September 3, 2013 - Profit from cord-cutters

With cable prices constantly increasing, it comes as no surprise that some consumers are cutting the cord with cable and satellite companies.

The rising costs of cable and satellite subscriptions are not the only reason why people are cancelling their cable plans. The internet has ushered in a wide range of sites and services. Netflix (NFLX), Amazon Prime (AMZN) and Hulu have made it easier than ever for people to get their video demands outside of cable and satellite providers. As recently as a few years ago, it was unimaginable that we would see a mass exodus from these services, but the data is proving otherwise.

Over the four years, the U.S. economy has been recovering, albeit slowly, from the recent recession, so it would be reasonable to assume that more households would be able to afford paid television packages. In fact, just the opposite is occurring, and the number of households that currently pay for television is the lowest that it has been in the last four years.

Some people are cutting the cord to save money. Others are doing so because they prefer to stream their content to the computer or through their streaming devices such as Apple's (AAPL) Apple TV or Roku.

Regardless of the reason, cable and satellite providers are losing customers. The next logical question becomes how can we as investors take advantage of the shift in how people satisfy their television needs.

While cable and satellite companies have been losing customers, people do still want their entertainment needs fulfilled. People that cut back on cable packages will find other places to spend that money, so a good way to profit from the current trend is to look at a wide range of entertainment stocks.
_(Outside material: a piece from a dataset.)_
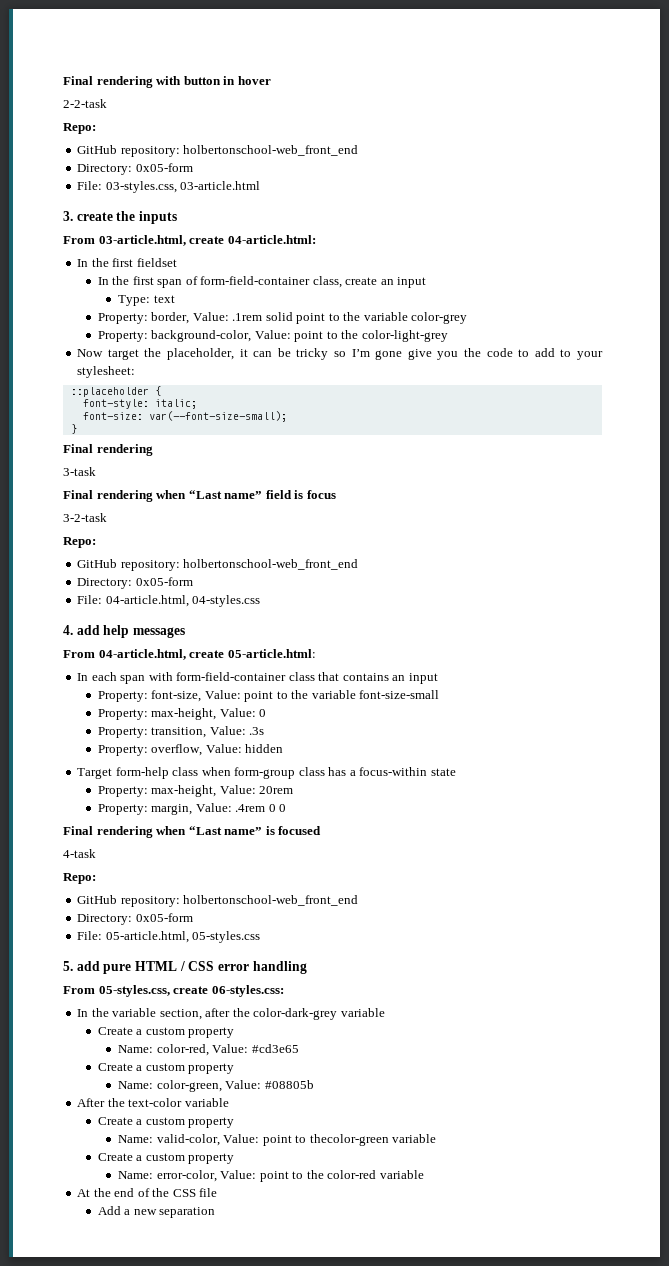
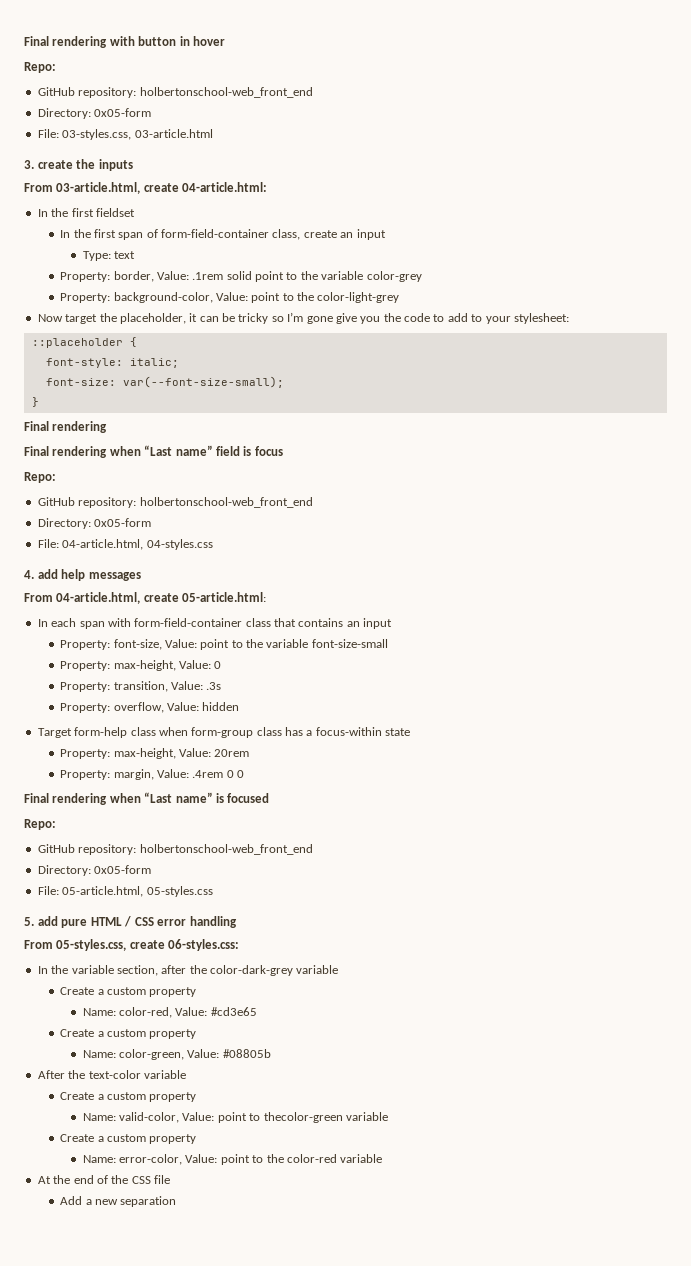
[63,99,107,108] // 2-2-task -> (225, 41) none
[63,467,96,476] // 3-task -> (108, 427) none
[63,513,107,522] // 3-2-task -> (283, 451) none
[63,849,96,858] // 4-task -> (270, 798) none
A good option to consider is the exchange-traded fund Consumer Discret Select Sector SPDR (XLY). This ETF contains all the entertainment companies. Its top holdings include Disney (DIS), Amazon (AMZN) and Twenty-First Century Fox (FOXA), which are all content creators or providers within the new model. In addition, you also get exposure to traditional cable companies Comcast (CMCSA) and Time Warner Cable (TWC).

Keeping your money spread out over so many different entertainment companies allows you to profit if the current trend continues to non-pay television, but also keeps you involved in cable companies in case the trend reverses.

A nice hedged trade on XLY would be the December 49/52 bull put credit spread. In this trade, you would sell the December 52 put while buying the same number of December 49 puts for a credit of 30 cents. This trade has a target return of 11.1%, which is 35.9% on an annualized basis (for comparison purposes only). With XLY currently trading at $57.73, this trade has 9.4% downside protection.